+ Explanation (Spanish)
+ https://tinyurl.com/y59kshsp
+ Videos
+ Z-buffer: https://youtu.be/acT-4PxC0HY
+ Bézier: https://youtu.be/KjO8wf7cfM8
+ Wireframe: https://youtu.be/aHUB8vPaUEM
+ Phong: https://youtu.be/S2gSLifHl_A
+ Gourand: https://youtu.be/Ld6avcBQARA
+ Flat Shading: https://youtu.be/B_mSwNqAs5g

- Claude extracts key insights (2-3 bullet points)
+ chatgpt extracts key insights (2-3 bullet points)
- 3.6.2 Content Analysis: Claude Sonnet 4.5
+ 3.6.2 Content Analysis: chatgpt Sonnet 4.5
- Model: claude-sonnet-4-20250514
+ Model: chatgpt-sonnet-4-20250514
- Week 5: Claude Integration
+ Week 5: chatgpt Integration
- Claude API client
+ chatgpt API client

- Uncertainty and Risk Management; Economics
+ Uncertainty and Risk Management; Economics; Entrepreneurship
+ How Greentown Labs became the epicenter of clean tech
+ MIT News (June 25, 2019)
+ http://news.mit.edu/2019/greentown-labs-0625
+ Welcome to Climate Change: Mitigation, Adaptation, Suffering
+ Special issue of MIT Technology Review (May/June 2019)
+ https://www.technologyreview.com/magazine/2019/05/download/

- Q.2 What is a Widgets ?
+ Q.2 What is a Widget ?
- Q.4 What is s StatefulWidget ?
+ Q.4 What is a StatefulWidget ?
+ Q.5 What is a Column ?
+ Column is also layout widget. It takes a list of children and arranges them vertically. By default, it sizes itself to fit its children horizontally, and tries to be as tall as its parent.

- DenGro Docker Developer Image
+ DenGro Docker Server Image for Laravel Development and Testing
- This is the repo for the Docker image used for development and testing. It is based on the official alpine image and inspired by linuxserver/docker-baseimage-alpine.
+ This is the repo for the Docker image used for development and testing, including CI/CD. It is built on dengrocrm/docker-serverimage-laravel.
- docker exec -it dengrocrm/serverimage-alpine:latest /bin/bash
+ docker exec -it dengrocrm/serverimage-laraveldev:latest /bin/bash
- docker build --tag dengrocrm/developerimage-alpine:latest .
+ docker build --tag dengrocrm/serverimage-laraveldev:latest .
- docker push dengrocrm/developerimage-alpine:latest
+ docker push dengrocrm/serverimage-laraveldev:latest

REQUIREMENT. Set the material down exactly as written, starting at its first line. The line containing "of clean tech" is the last one to include.

ANSWER BOX.
+ Explanation (Spanish)
+ https://tinyurl.com/y59kshsp
+ Videos
+ Z-buffer: https://youtu.be/acT-4PxC0HY
+ Bézier: https://youtu.be/KjO8wf7cfM8
+ Wireframe: https://youtu.be/aHUB8vPaUEM
+ Phong: https://youtu.be/S2gSLifHl_A
+ Gourand: https://youtu.be/Ld6avcBQARA
+ Flat Shading: https://youtu.be/B_mSwNqAs5g

- Claude extracts key insights (2-3 bullet points)
+ chatgpt extracts key insights (2-3 bullet points)
- 3.6.2 Content Analysis: Claude Sonnet 4.5
+ 3.6.2 Content Analysis: chatgpt Sonnet 4.5
- Model: claude-sonnet-4-20250514
+ Model: chatgpt-sonnet-4-20250514
- Week 5: Claude Integration
+ Week 5: chatgpt Integration
- Claude API client
+ chatgpt API client

- Uncertainty and Risk Management; Economics
+ Uncertainty and Risk Management; Economics; Entrepreneurship
+ How Greentown Labs became the epicenter of clean tech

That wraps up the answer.